Thursday, March 19, 2009

Scanning Electron Microscope (SEM) Process and image formation

File:SEM chamber1.JPG
In a typical SEM, an electron beam is thermionically emitted from an electron gun fitted with a tungsten filament cathode. Tungsten is normally used in thermionic electron guns because it has the highest melting point and lowest vapour pressure of all metals, thereby allowing it to be heated for electron emission, and because of its low cost. Other types of electron emitters include lanthanum hexaboride (LaB6) cathodes, which can be used in a standard tungsten filament SEM if the vacuum system is upgraded and field emission guns (FEG), which may be of the cold-cathode type using tungsten single crystal emitters or the thermally-assisted Schottky type, using emitters of zirconium oxide.

The electron beam, which typically has an energy ranging from a few hundred eV to 40 keV, is focused by one or two condenser lenses to a spot about 0.4 nm to 5 nm in diameter. The beam passes through pairs of scanning coils or pairs of deflector plates in the electron column, typically in the final lens, which deflect the beam in the x and y axes so that it scans in a raster fashion over a rectangular area of the sample surface.
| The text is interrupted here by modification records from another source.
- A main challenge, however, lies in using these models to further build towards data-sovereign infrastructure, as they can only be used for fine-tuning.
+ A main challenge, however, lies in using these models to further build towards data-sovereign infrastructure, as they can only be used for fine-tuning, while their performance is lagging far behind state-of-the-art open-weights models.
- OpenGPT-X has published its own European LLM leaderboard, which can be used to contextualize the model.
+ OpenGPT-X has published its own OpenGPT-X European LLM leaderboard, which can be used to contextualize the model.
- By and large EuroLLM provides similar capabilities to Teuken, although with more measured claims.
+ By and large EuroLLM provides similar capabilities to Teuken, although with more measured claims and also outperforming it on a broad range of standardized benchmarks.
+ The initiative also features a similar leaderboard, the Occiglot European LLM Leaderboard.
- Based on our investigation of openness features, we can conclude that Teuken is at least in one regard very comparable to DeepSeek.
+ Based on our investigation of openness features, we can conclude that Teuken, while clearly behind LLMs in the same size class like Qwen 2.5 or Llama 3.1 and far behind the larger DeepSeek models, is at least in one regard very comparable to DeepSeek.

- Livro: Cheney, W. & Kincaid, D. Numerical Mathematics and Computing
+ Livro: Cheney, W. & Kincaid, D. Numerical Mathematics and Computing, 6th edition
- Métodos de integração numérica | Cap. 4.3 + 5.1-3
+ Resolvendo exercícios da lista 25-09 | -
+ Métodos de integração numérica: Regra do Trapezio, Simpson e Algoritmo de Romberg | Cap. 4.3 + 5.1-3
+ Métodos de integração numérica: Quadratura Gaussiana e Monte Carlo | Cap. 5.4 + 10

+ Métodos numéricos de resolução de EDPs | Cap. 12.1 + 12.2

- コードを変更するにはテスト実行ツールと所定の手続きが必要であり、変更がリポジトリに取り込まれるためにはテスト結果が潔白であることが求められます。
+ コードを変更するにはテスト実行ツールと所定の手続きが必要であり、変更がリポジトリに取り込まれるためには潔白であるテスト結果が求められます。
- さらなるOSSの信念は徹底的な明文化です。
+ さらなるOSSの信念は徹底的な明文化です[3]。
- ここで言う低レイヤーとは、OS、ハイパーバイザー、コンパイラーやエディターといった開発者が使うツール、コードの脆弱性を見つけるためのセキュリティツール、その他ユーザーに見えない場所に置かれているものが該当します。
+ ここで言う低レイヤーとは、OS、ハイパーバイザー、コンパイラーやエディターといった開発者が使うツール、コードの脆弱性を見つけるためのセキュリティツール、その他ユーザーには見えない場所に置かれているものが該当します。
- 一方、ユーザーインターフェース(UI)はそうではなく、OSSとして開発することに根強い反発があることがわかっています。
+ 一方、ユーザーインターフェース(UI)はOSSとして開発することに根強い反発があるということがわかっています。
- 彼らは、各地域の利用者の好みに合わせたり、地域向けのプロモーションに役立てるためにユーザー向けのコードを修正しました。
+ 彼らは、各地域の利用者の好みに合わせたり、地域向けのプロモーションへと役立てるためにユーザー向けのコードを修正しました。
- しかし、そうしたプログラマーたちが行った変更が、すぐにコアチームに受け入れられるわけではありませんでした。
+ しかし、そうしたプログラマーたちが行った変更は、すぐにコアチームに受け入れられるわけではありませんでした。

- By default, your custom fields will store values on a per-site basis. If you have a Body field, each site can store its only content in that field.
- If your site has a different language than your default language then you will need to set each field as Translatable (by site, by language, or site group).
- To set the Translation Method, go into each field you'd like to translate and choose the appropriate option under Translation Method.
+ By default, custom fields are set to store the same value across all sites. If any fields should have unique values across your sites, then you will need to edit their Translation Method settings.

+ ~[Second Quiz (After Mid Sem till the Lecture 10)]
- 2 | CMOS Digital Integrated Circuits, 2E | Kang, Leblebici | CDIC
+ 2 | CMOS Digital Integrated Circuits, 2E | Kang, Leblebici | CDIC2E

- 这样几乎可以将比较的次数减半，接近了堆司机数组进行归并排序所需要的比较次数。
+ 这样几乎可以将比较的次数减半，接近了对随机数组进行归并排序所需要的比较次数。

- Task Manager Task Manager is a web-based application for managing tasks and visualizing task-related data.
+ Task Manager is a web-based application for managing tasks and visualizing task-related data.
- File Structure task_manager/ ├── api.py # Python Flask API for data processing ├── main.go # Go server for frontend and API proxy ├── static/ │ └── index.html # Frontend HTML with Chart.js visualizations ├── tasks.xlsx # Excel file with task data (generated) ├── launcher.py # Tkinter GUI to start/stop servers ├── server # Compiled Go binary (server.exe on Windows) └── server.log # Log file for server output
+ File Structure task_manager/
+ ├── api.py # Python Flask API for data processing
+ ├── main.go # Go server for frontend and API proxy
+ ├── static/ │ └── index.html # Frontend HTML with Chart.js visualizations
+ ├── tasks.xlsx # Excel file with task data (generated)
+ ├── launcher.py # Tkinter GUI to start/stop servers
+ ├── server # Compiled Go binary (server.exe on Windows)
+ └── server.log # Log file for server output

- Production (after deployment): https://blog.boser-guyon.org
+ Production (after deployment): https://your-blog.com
When the primary electron beam interacts with the sample, the electrons lose energy by repeated random scattering and absorption within a teardrop-shaped volume of the specimen known as the interaction volume, which extends from less than 100 nm to around 5 ┬Ám into the surface. The size of the interaction volume depends on the electron's landing energy, the atomic number of the specimen and the specimen's density. The energy exchange between the electron beam and the sample results in the reflection of high-energy electrons by elastic scattering, emission of secondary electrons by inelastic scattering and the emission of electromagnetic radiation, each of which can be detected by specialized detectors. The beam current absorbed by the specimen can also be detected and used to create images of the distribution of specimen current. Electronic amplifiers of various types are used to amplify the signals which are displayed as variations in brightness on a cathode ray tube. The raster scanning of the CRT display is synchronised with that of the beam on the specimen in the microscope, and the resulting image is therefore a distribution map of the intensity of the signal being emitted from the scanned area of the specimen. The image may be captured by photography from a high resolution cathode ray tube, but in modern machines is digitally captured and displayed on a computer monitor and saved to a computer's hard disc.